Los diarios de Emilio Renzi // Sofía Mercader

“Tal vez Piglia sea, después de Borges, quien mejor ejerce en las entrevistas la tarea de ficcionalizar las afirmaciones personales, confundir la diferencia entre discurso crítico y ficción.”
Néstor García Canclini


Si hay algún libro que puede compararse con Los diarios de Emilio Renzi ese libro es el Borges de Bioy Casares. El último prácticamente comienza en 1947, cuando empiezan a abundar las referencias a Borges en los cuadernos de Bioy que fueron después compilados en aquel singular y voluminoso libro que genera pasiones y odios literarios (hay quienes lo consideran una falsificación de Borges, para otros es uno de los mejores libros de la literatura argentina). Los diarios de Piglia comienzan tan sólo diez años después, en 1957, año en el que su protagonista, Emilio Renzi (Ricardo Piglia) se muda de Adrogué a Mar del Plata con su familia y comienza a escribir un diario en donde registra su vida, pero además -y sobre todo- registra sus lecturas: “El narrador ¿debe ser turbio o distante? Turbio: Dosto, Faulkner; distante: Hemingway, Camus en El Extranjero”, anota en una de las entradas del mismo año 57, observaciones que se repetirán a lo largo de todos los diarios (“Leo Las Palabras de Sartre, es puro estilo, en el mejor sentido”/ “En verdad en Kafka los animales son intelectuales o artistas (…) Ahora bien ¿qué decir de los caballos que abundan en la literatura argentina?”).
“Le digo, envalentonado por el clima de intimidad y agradecido por la sensación de estar hablando con alguien de igual a igual: «Sabe, Borges, que veo un problema en el final de “La forma de la espada”», «Ah -dijo- Usted también escribe cuentos». En fin, me hundió, pero me reconoció como escritor ¿no es cierto?”
pregunta el Piglia maduro, de setenta y tres años, que no abandona todavía (¡cómo abandonarlo!) su gesto devoto.  
Es que esa búsqueda del reconocimiento del «ser escritor», y que es el hilo que recorre todos y cada uno de los diarios, no es una empresa reflejada sólo en las lecturas que hace Piglia durante esos años o en la ideas literarias registradas (“Algún día escribiré un cuento [fantástico] con la historia del ingeniero [¿o del enfermero?] que se encuentra con el inmortal”/ “Un cuento, narrado en futuro, como si el narrador conociera los hechos antes de que sucedan”). El «ser escritor» de Piglia se hace explícito casi brutalmente cuando repetidas veces el autor del diario anota que quiere ser escritor, o, mejor dicho, que va a ser escritor. Su vida entera gira en torno a una decisión que fue, si no fundamentada, definitivamente explícita: “La elección inicial definió todas las demás y, como sucede siempre, esa elección fue impensada y sorpresiva. «¿Y, entonces, qué pensás estudiar?», me preguntó la hermana de E., con la que en ese tiempo estudiaba francés. «Bueno, voy a ser escritor», le dije, tenía dieciséis años y tantas posibilidades de ser escritor como de ser aviador o mercenario.”
Algo de la tenacidad con que Renzi toma esta decisión es sin dudas admirable, mucho más que el objetivo confeso con que el narrador cierra este volumen: “Por eso yo estoy transcribiendo mis diarios, porque quiero que sepan que hoy, a los setenta y tres años, sigo pensando lo mismo, criticando las mismas cosas que criticaba cuando tenía veinte años”. Los diarios reflejan mucho menos qué es lo que Renzi criticaba a sus veinte años, que sus apreciaciones sobre la literatura, sus amistades y su tenacidad en convertirse, a veces incluso a costa del hambre, en un escritor.

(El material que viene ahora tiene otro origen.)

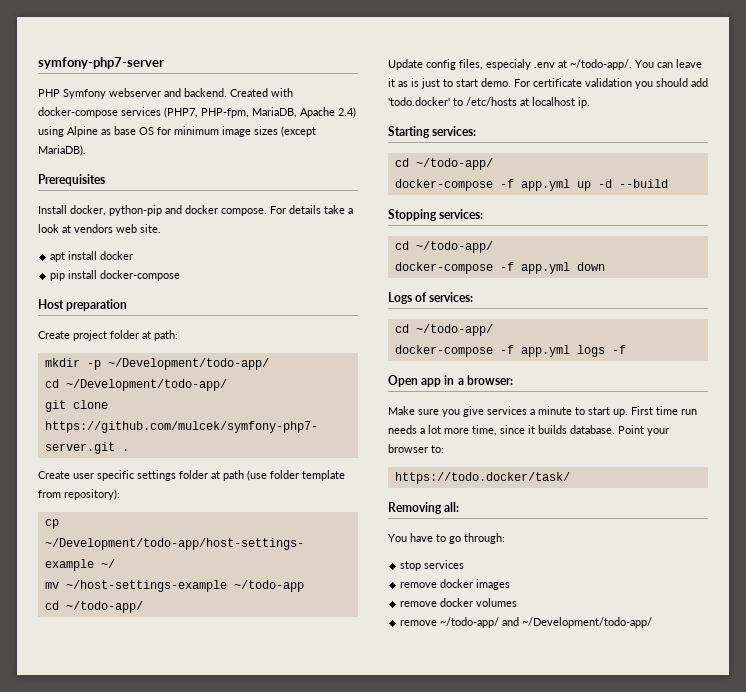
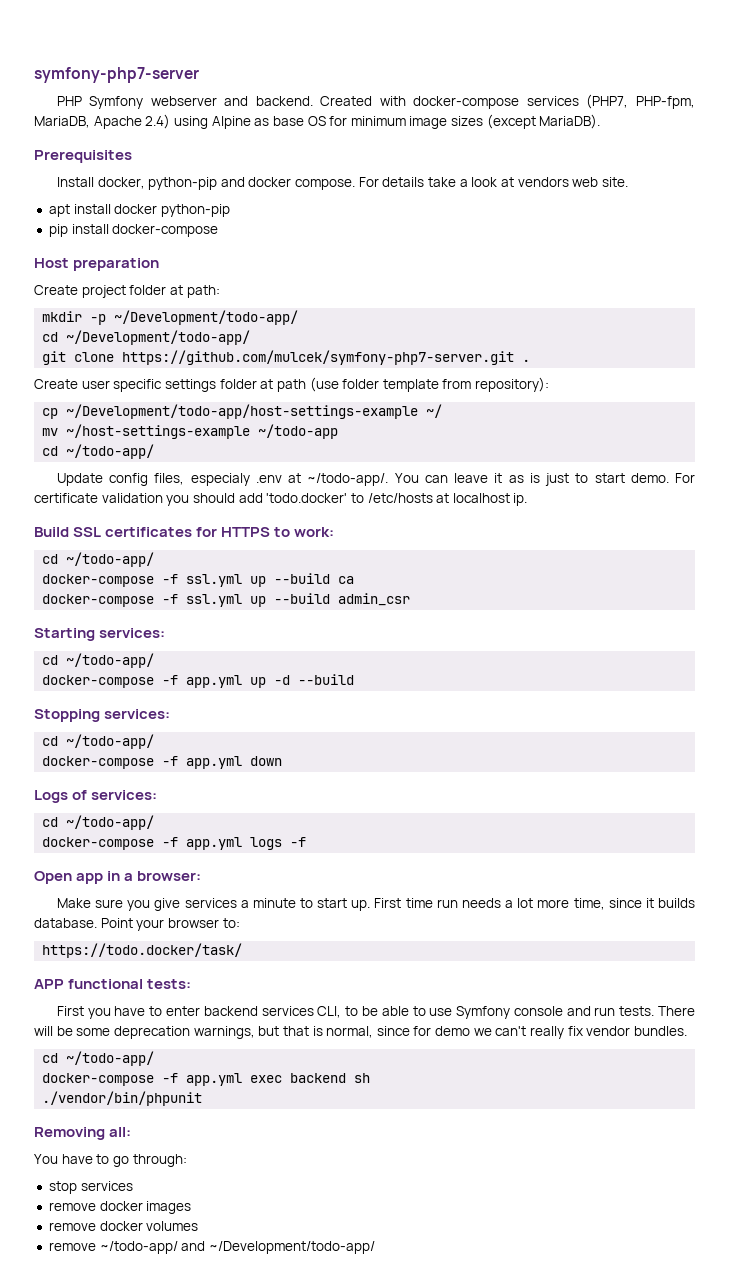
- apt install docker
+ apt install docker python-pip
+ Build SSL certificates for HTTPS to work:
+ cd ~/todo-app/
+ docker-compose -f ssl.yml up --build ca
+ docker-compose -f ssl.yml up --build admin_csr
+ APP functional tests:
+ First you have to enter backend services CLI, to be able to use Symfony console and run tests. There will be some deprecation warnings, but that is normal, since for demo we can't really fix vendor bundles.
+ cd ~/todo-app/
+ docker-compose -f app.yml exec backend sh
+ ./vendor/bin/phpunit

Pero el Borges de Bioy y en Los diarios de Emilio Renzi no se asemejan sólo porque en ellos se retrata de una manera íntima el oficio de ser escritor-lector. Ambos textos, además, parecen dirigidos irónicamente a aquellos que acostumbramos a separar el mundo entre realidad y ficción; como una burla a cualquier pensamiento que se aproxime al positivismo, nunca podremos saber si las palabras del Borgesson de Borges o si las palabras de Renzi son las de Piglia. Puede ser por vanidad o por simple gesto estético, Renzi nos advierte de su intención de borrar esos límites entre realidad y ficción, casi desligándose de su responsabilidad: “por eso trabajo ahora con mi musa mexicana. Le dicto y escribe otra cosa. (…) Donde yo digo poemas, ella escribe problemas, donde yo digo, refiriéndome a mis amigos alfonsinistas, cívicos, ella traduce muy propiamente cínicos.”
Como en un gesto que refuerza la imposibilidad de acceder a las «verdaderas» palabras contenidas en los diarios, la película de Andrés Di Tella 327 cuadernos -que retrata la decisión de Piglia de publicar esta esperada obra- cierra con una imagen que parece una burla (tal vez borgeana) a aquellos que creen en los archivos: Piglia se sienta frente a uno de sus cuadernos, cuya vejez se adivina en sus hojas amarillas, lo abre a la mitad y le prende fuego a una de sus páginas. Piglia mira, tranquilo y sin desviar la vista, cómo lentamente se consumen esos registros de su vida que nunca nadie sabrá, entonces, cómo estaban escritos.